You might call thoroughbred-farm owner J. William Boniface a connoisseur of hay. He has to be because the 200 horses in his care depend on top-quality crops for their winter feed.

But because of 2003's wet weather, which followed 2002's drought, good hay is as hard to come by in Maryland as some gourmet foods - and costs about as much. And that has many in the state's agriculture community concerned.

"It's been terrible," said Boniface, whose Bonita Farm is in the Harford County town of Darlington. Horses' sensitive digestive systems require a diet of hay that is very dry, and free from must and mold. Such hay is tough to find after a year of record snow and rain.

"A guy with cows can get by with a little mold, but the horse owner can't," he said.

Boniface, who is accustomed to paying about $150 a ton, or about $3 a bale, for high-grade timothy, a grass hay, finds himself paying nine times that now. His broker is shipping hay by rail from Washington state to New York, then trucking it to Maryland. Other supplies are coming in from Colorado, he said.

"It's damned expensive," said Boniface, who needs about a ton of hay each week.

He's in plentiful company these days as brokers, farmers and growers scramble to find enough hay for today, much less lay up stores for the winter.

Glen Gannon, a hay broker in Easton, said he is on the phone every day, searching for supplies. "That's what really makes me leery," he said, "because we're not even to Christmas. What's it going to be through February and March?"

Gannon said he is paying a dollar or more extra per bale to bring hay in from Canada and elsewhere, which adds up when considering that 850 bales make up a typical shipment. That cost, he said, is getting passed along to the consumer.

"There is going to be hay, but the quality of the hay is most likely not going to be as good," Gannon said he has been telling customers.

Some are stocking up, and some are grumbling. But most accept that it's a problem up and down the East Coast, Gannon said. "They all say this weather situation is something that makes world news," he said. "It's not like they can go to the next county or next state and it will be something different.

Hay supplies in Maryland, as of Nov. 23, were ranked short or very short in 43 percent of the state, and adequate in the remainder, said Lester Vough, forage-crops extension specialist with the University of Maryland. Supplies were the shortest in Southern and Northeastern Maryland, the state's agricultural statistics service showed.

Hay is a winter staple for horses and livestock after snow and cold diminish pastures. Hay is made from alfalfa, clover or any of several grasses. Cuttings begin in the middle to late spring and vary by crop: Alfalfa is cut about every 28 days, while grasses such as orchard and timothy are cut twice during the season, say farmers who grow forage crops.

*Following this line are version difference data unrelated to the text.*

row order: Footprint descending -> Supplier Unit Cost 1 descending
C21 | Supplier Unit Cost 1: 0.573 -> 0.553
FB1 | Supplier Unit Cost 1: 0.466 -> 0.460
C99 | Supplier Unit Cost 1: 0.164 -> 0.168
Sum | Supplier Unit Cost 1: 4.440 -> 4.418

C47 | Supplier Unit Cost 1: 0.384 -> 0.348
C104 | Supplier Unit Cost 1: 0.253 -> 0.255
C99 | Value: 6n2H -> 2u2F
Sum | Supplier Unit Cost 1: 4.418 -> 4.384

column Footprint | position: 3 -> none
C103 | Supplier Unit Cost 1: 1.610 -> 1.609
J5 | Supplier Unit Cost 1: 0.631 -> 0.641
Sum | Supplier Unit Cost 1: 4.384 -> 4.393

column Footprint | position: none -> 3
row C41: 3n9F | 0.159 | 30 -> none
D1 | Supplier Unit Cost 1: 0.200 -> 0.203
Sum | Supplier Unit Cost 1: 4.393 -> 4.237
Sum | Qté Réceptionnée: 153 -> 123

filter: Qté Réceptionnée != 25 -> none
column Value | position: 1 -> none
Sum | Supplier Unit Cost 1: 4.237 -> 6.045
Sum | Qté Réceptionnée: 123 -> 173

Although livestock can tolerate lower-quality hay with higher moisture content, horses need a mix of alfalfa and grass hays, with a moisture content no higher than 15 percent to 20 percent, Boniface said.

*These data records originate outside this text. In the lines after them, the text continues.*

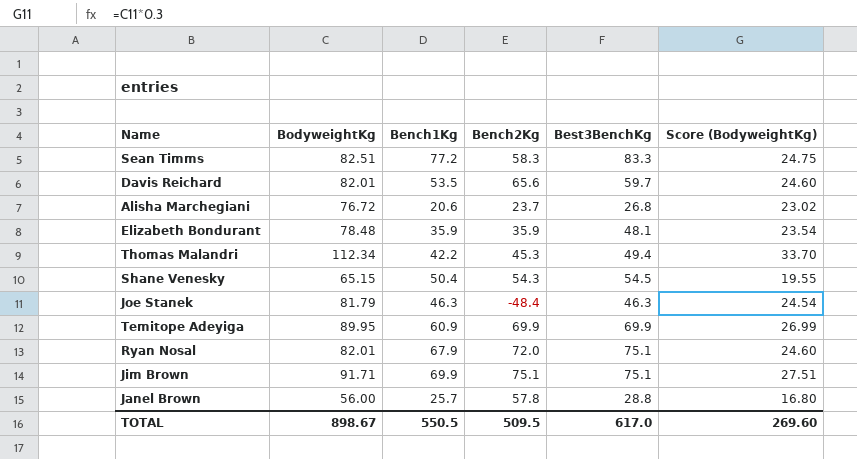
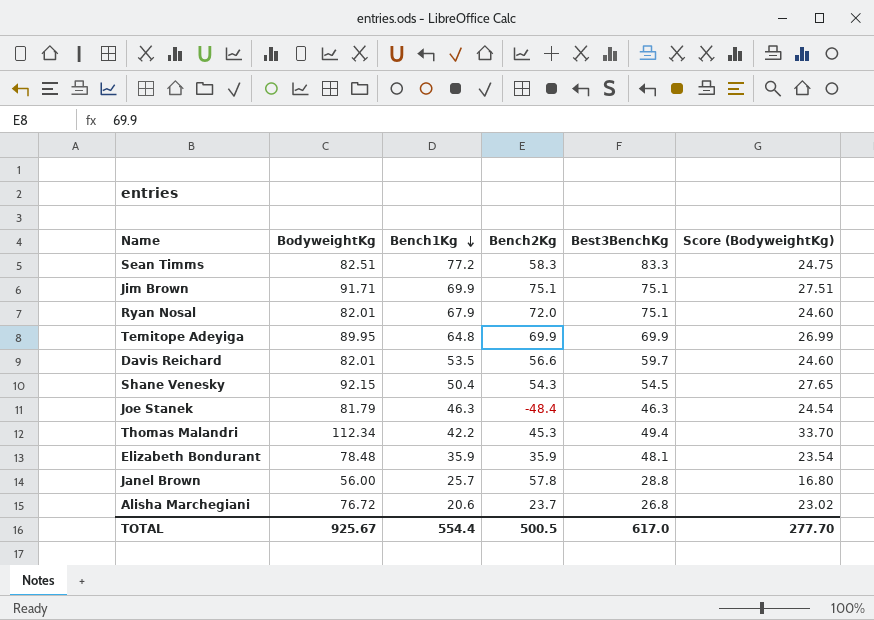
row order: none -> Bench1Kg descending
Temitope Adeyiga | Bench1Kg: 60.9 -> 64.8
Davis Reichard | Bench2Kg: 65.6 -> 56.6
Shane Venesky | BodyweightKg: 65.15 -> 92.15
Shane Venesky | Score (BodyweightKg): 19.55 -> 27.65
TOTAL | BodyweightKg: 898.67 -> 925.67
TOTAL | Bench1Kg: 550.5 -> 554.4
TOTAL | Bench2Kg: 509.5 -> 500.5
TOTAL | Score (BodyweightKg): 269.60 -> 277.70

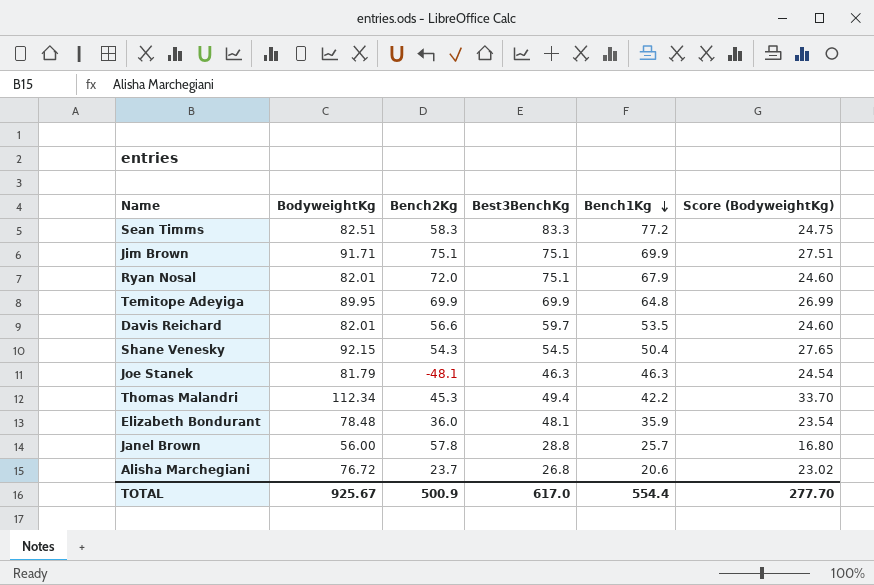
column Bench1Kg | position: 3 -> 5
Joe Stanek | Bench2Kg: -48.4 -> -48.1
Elizabeth Bondurant | Bench2Kg: 35.9 -> 36.0
TOTAL | Bench2Kg: 500.5 -> 500.9

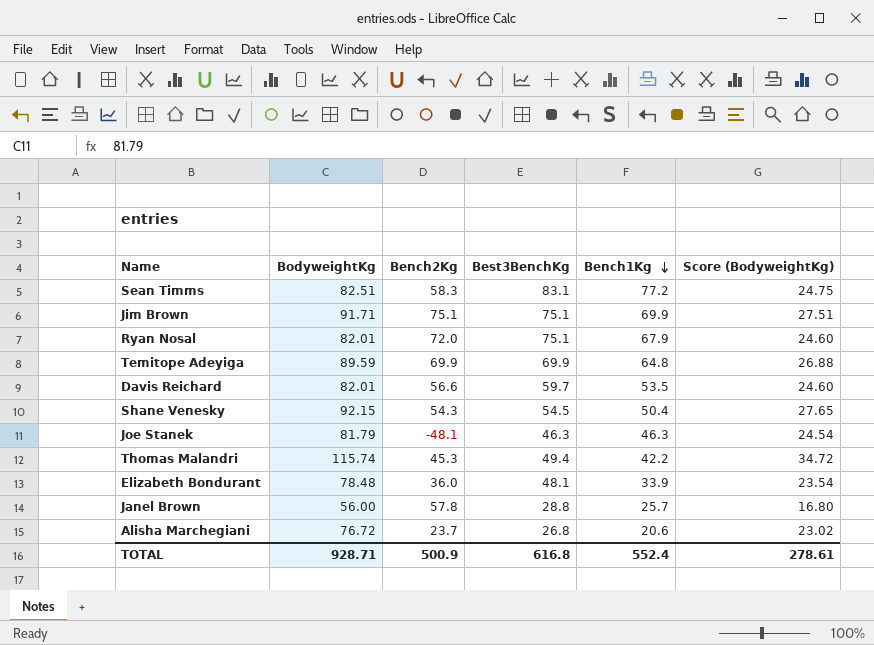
Sean Timms | Best3BenchKg: 83.3 -> 83.1
Temitope Adeyiga | BodyweightKg: 89.95 -> 89.59
Temitope Adeyiga | Score (BodyweightKg): 26.99 -> 26.88
Thomas Malandri | BodyweightKg: 112.34 -> 115.74
Thomas Malandri | Score (BodyweightKg): 33.70 -> 34.72
Elizabeth Bondurant | Bench1Kg: 35.9 -> 33.9
TOTAL | BodyweightKg: 925.67 -> 928.71
TOTAL | Best3BenchKg: 617.0 -> 616.8
TOTAL | Bench1Kg: 554.4 -> 552.4
TOTAL | Score (BodyweightKg): 277.70 -> 278.61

"They get a lot of moldy hay and they get colic," Boniface said, a potentially fatal condition.

Vough said the hay problems began last year, when a record-breaking drought parched crops. Then a record-setting cold and wet winter forced a longer hay feeding season. Then came three more seasons of rain.

"We cleaned out barns like we haven't cleaned our barns in a long time," Vough said. "There was just no carry-over of hay in 2002."

Vough is watching hay reports put out each week by the agriculture department in Pennsylvania, as well as hay auctions in Westminster, Cheltenham and the Lancaster, Pa., area.

"There is a limited supply of hay," Vough said. "The longer you wait to buy it, the harder it will be to find and the lower the quality will be. The good-quality hay will sell first."

Richard Holloway, a Darlington farmer who grows alfalfa and other hay crops, and has dairy cattle, knows that well. He said his hay shed, which holds 20,000 bales, is half-empty. "We didn't even get that thing full this year. We should have had that filled two or three times," Holloway said.

"I'm getting phone calls from people I've never sold hay to before," he said, which tells him the supply is tightening.

Spring and summer wet weather compounded farmers' problems by bogging down harvesting, leaving hay in the field to overmature and lose nutrient content, said Ed Grimmel of Jarrettsville, who farms about 3,600 acres, raising corn, wheat soybeans, alfalfa, orchard grass and timothy.

He estimates that he put up 25 percent of his hay in good condition, while 50 percent was fair and the rest good for only mulch.

He added: "The rain grew a good crop, and the rain ruined a good crop."